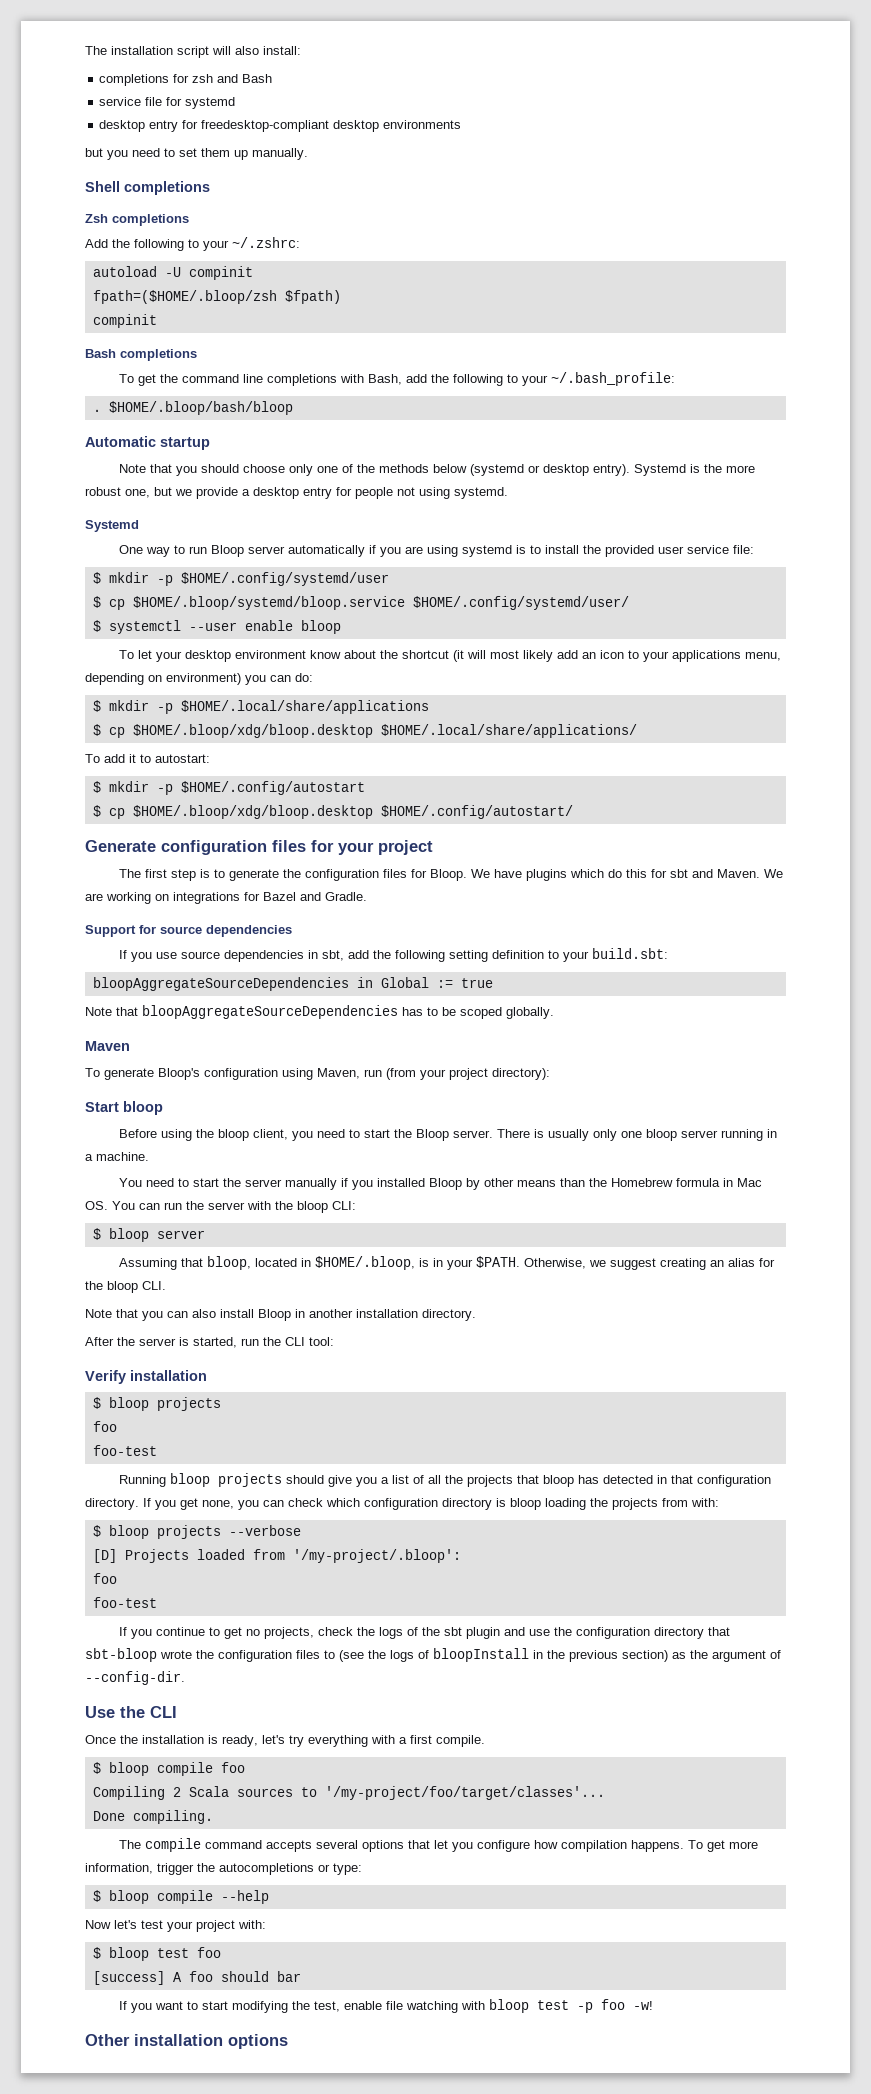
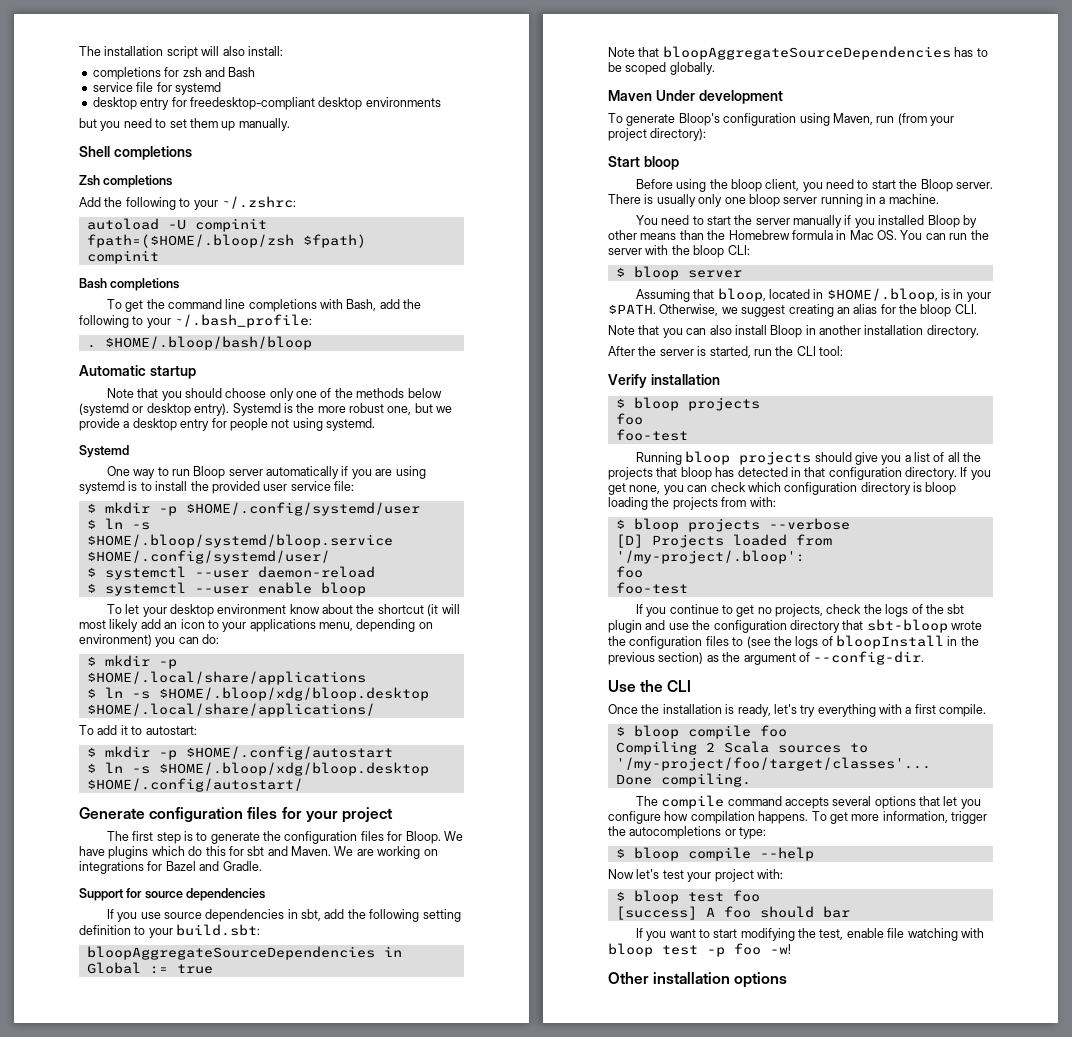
[108,599,125,610] cp -> [104,518,150,530] ln -s
(629, 603) none -> [86,566,375,580] // $ systemctl --user daemon-reload
[108,727,125,738] cp -> [104,687,150,699] ln -s
[108,808,125,819] cp -> [104,762,150,774] ln -s
(130, 1046) none -> [655,90,783,104] Under development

[WHAT IS EXPECTED]
Wherever the word "none" appears in the entries above, copy that line.

[RESULT BELOW]
(629, 603) none -> [86,566,375,580] // $ systemctl --user daemon-reload
(130, 1046) none -> [655,90,783,104] Under development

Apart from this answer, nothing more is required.